Traditional venture capital firms tend to avoid the costly and risky research needed to turn a scientific breakthrough into a viable product, said Jean-Eric Paquet, the European Commission’s director general for research and innovation.
It’s “the famous innovation valley of death,” he said in an interview at the Slush technology conference in Helsinki.
The fund will seek to close that investment gap by providing equity and grant funding to early stage firms in so-called deep tech, such as manufacturing, biotechnology, health-tech and artificial intelligence, he said.
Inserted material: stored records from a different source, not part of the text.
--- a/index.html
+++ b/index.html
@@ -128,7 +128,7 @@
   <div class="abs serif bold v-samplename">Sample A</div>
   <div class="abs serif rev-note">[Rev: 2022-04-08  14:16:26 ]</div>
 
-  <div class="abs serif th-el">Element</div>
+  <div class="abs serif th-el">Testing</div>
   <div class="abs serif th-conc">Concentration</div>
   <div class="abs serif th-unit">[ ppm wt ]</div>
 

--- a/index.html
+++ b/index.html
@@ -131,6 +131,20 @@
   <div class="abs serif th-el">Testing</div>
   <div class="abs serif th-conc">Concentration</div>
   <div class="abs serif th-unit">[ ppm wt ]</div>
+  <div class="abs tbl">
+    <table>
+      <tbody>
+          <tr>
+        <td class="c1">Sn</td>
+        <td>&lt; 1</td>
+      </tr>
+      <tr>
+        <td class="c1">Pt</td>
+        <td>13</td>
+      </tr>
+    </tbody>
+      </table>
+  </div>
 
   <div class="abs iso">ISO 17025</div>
It’s set to formally launch in 2021 and will be run by the European Innovation Council, though the final size could change depending on the outcome of budget talks with the bloc’s member states.
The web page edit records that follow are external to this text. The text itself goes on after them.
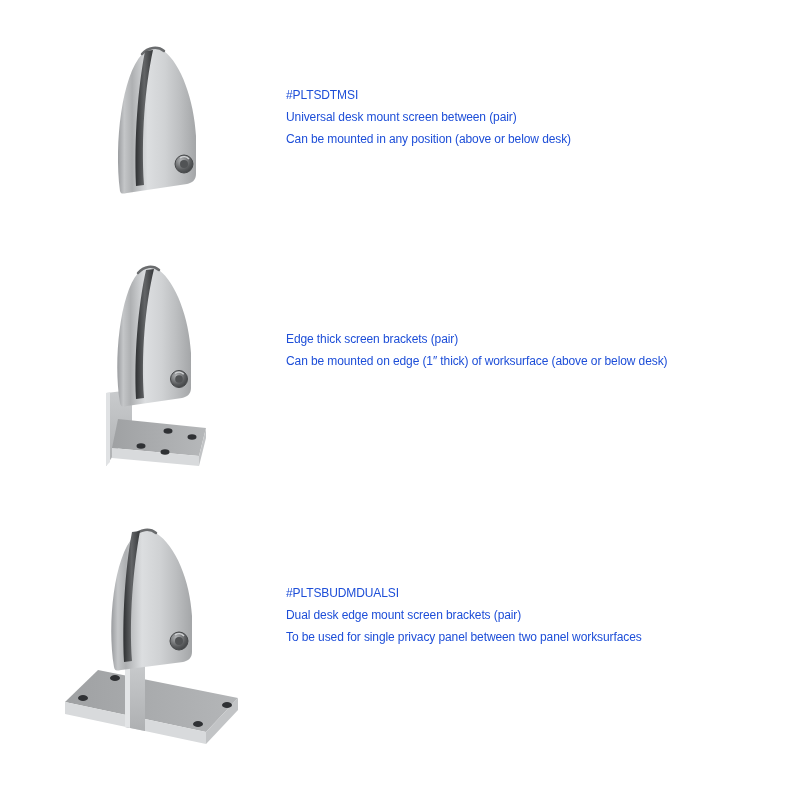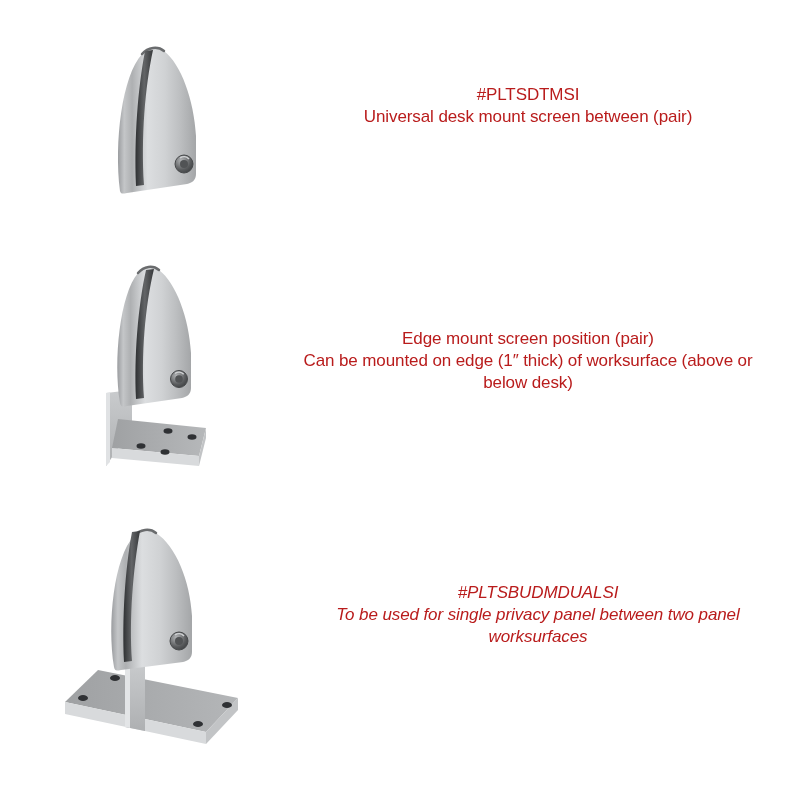--- a/index.html
+++ b/index.html
@@ -12,8 +12,8 @@
   .img-2{left:92px;top:262px;width:130px;height:215px;}
   .img-3{left:52px;top:525px;width:200px;height:225px;}
   .product-text{
-    position:absolute;width:484px;color:#b91c1c;
-    font-size:17px;line-height:22px;letter-spacing:-0.1px;text-align:center;
+    position:absolute;width:484px;color:#1d4ed8;
+    font-size:12px;line-height:22px;letter-spacing:-0.1px;
   }
   .txt-1{left:286px;top:84px;}
   .txt-2{left:286px;top:328px;}

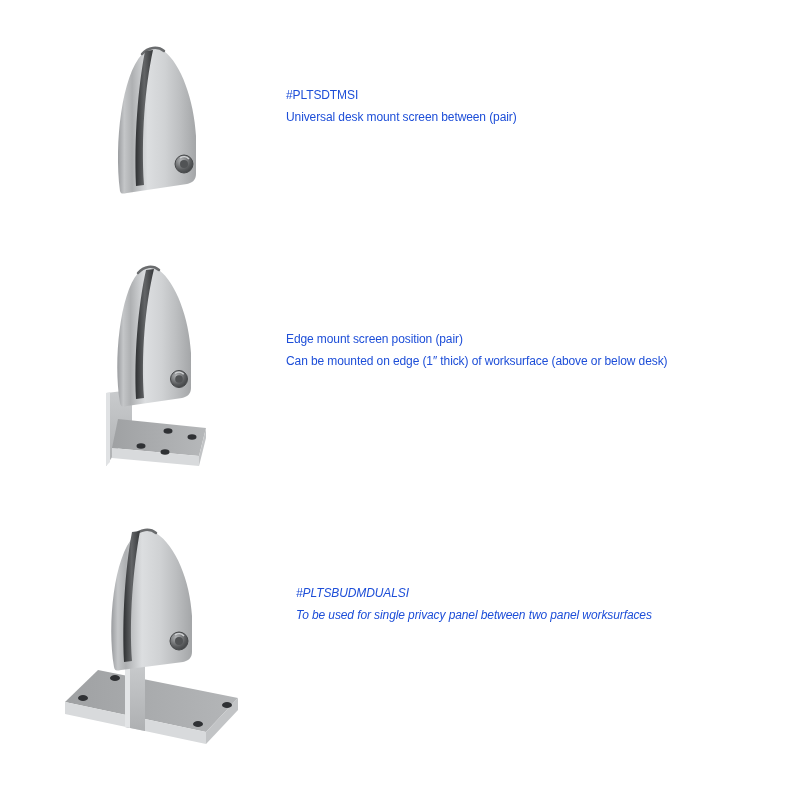--- a/index.html
+++ b/index.html
@@ -169,6 +169,7 @@
 <div class="product-text txt-1">
   <div class="sku">#PLTSDTMSI</div>
   <div class="name">Universal desk mount screen between (pair)</div>
+  <div class="desc">Can be mounted in any position (above or below desk)</div>
 </div>
 
 <div class="product-text txt-2">

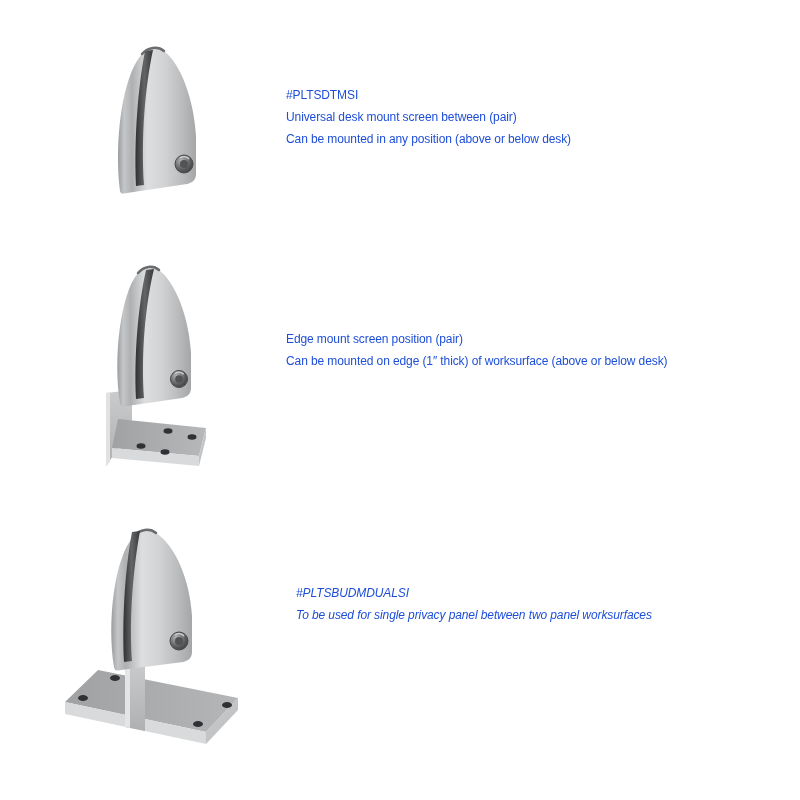--- a/index.html
+++ b/index.html
@@ -173,7 +173,7 @@
 </div>
 
 <div class="product-text txt-2">
-  <div class="name">Edge mount screen position (pair)</div>
+  <div class="name">Edge thick screen brackets (pair)</div>
   <div class="desc">Can be mounted on edge (1″ thick) of worksurface (above or below desk)</div>
 </div>
 

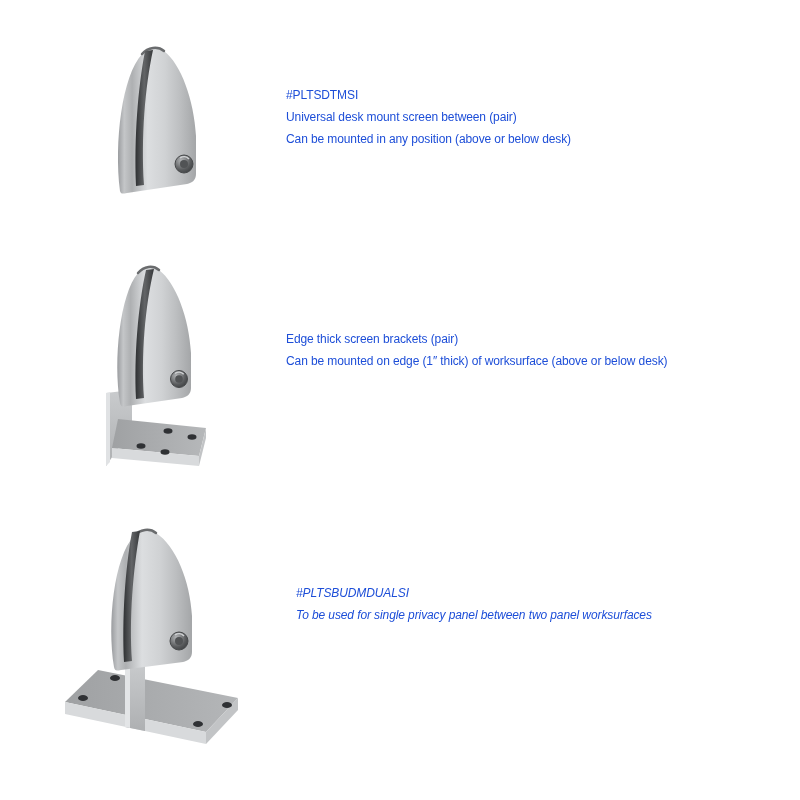--- a/index.html
+++ b/index.html
@@ -17,7 +17,7 @@
   }
   .txt-1{left:286px;top:84px;}
   .txt-2{left:286px;top:328px;}
-  .txt-3{left:296px;top:582px;font-style:italic;}
+  .txt-3{left:286px;top:582px;}
   .sku,.name,.desc{white-space:normal;}
 </style>
 </head>

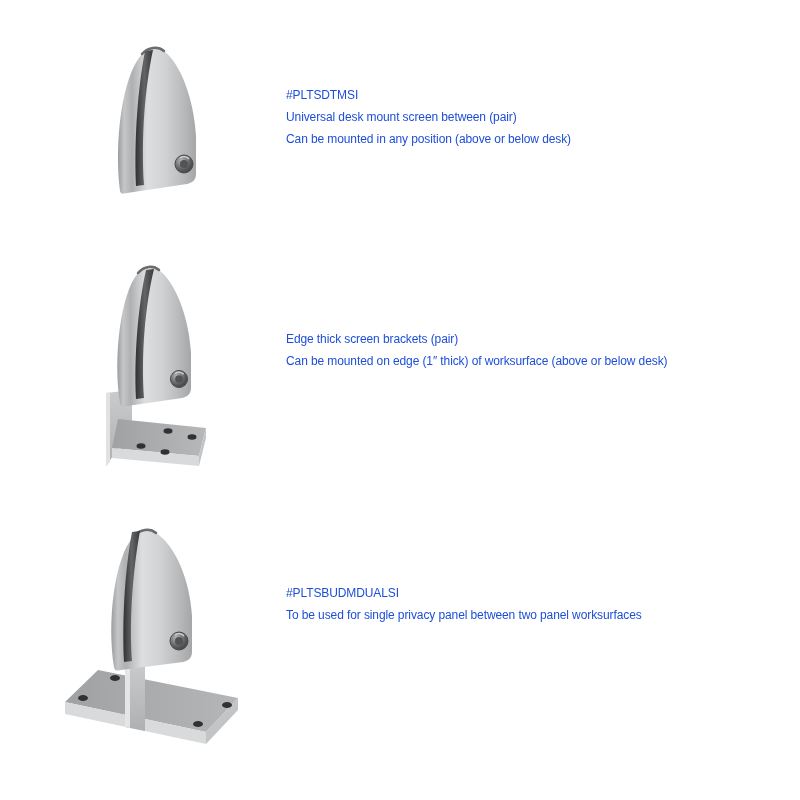--- a/index.html
+++ b/index.html
@@ -179,6 +179,7 @@
 
 <div class="product-text txt-3">
   <div class="sku">#PLTSBUDMDUALSI</div>
+  <div class="name">Dual desk edge mount screen brackets (pair)</div>
   <div class="desc">To be used for single privacy panel between two panel worksurfaces</div>
 </div>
The EU currently puts money into tech companies through grants from the commission and via the European Investment Fund, which invests venture capital firms but doesn’t have a mandate to take on a lot of risk.
“We are hoping to make a big, big impact with this European Innovation Council,” Paquet said. “We are emulating indeed to an extent the positive features of traditional VCs.”
Venture capital in European tech has jumped as the continent’s companies have gotten bigger and as a trade war between the U.S. and China has pushed investors to consider alternatives to the two tech hubs. Capital invested in European companies this year grew to $34.3 billion, up from $15.3 billion in 2015, according to a report published this week by venture capital firm Atomico.
A pilot phase of the EIC started this summer with a 600 million-euro pool of capital to test the appetite of innovators for combined grant and equity support, Paquet said. The pilot is set to decide on between 50 and 100 projects by the end of the year.
The EIC’s fund will be run by external experts who will be required to conduct due diligence and find other participants for a more traditional round once a product moves into a phase where it can be tested.
Some investors have already given their nod of approval for the EU’s plans.
“The European Commission’s approach to investment in deep tech is, in my view, very thoughtfully designed, laser focused on areas that are not yet viable for venture capital investment,” said Sarah Cannon, a San Francisco-based partner at Index Ventures, a venture capital firm that has invested in European companies, such as payments firm Adyen NV and mobile game maker Supercell Oy.